Segment Start: The data
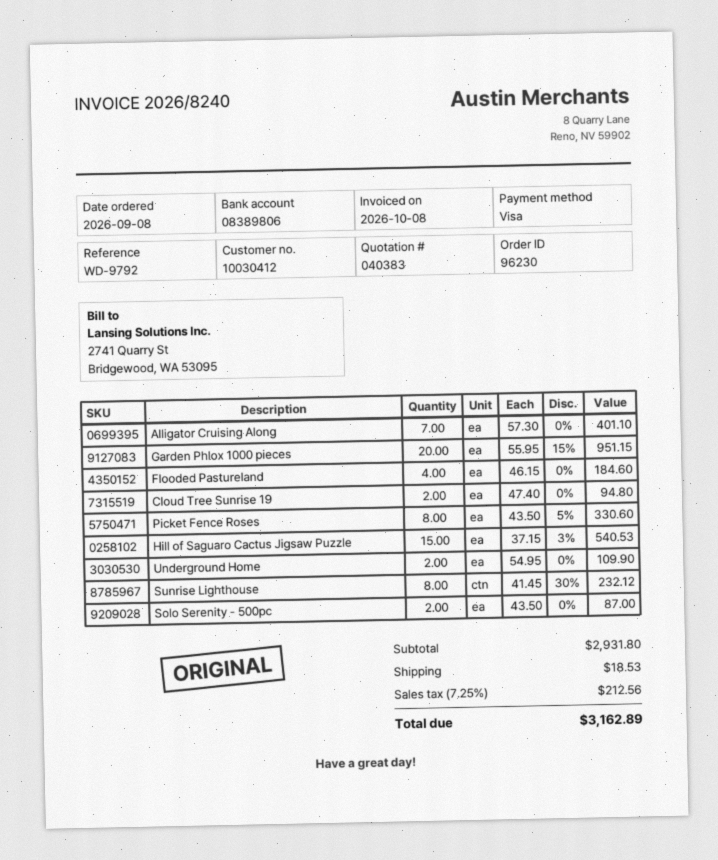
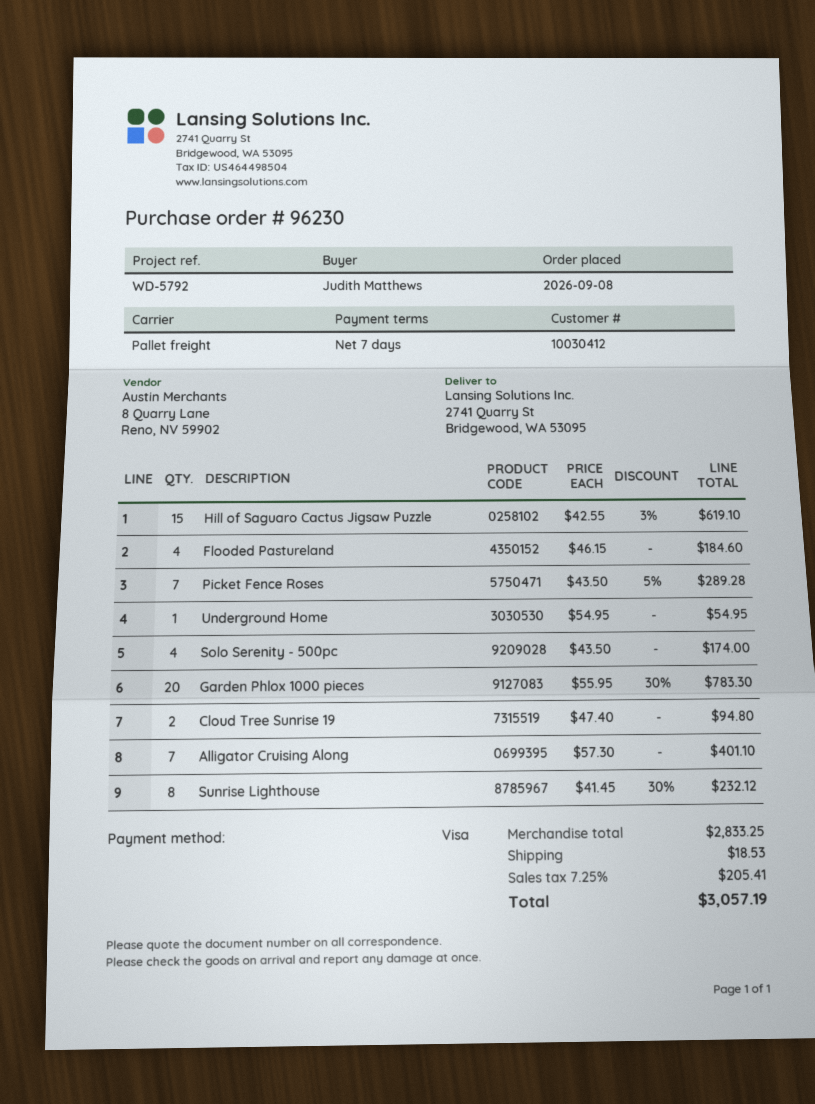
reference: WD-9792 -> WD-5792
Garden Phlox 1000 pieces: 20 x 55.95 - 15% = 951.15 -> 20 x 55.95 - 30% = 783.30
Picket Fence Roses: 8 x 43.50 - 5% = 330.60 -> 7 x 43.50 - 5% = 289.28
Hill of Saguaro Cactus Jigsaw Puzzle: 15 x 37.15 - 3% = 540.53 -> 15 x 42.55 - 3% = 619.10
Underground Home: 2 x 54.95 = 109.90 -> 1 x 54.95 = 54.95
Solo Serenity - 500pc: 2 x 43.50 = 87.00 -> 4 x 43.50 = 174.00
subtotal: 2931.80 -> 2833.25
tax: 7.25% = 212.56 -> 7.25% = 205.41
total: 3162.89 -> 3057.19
Segment End: The data
Segment Start: The data
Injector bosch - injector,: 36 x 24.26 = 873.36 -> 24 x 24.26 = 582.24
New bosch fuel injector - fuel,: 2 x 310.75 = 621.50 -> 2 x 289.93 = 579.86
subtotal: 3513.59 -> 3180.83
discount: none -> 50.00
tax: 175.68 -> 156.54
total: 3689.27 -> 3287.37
Segment End: The data
- _Description of the task_
Above are some records; copy exactly the lines from the one with "Injector bosch - injector,: 36" through the one with "total: 3689.27 -> 3287.37", both included, and no others.

- _Result for this task_
Injector bosch - injector,: 36 x 24.26 = 873.36 -> 24 x 24.26 = 582.24
New bosch fuel injector - fuel,: 2 x 310.75 = 621.50 -> 2 x 289.93 = 579.86
subtotal: 3513.59 -> 3180.83
discount: none -> 50.00
tax: 175.68 -> 156.54
total: 3689.27 -> 3287.37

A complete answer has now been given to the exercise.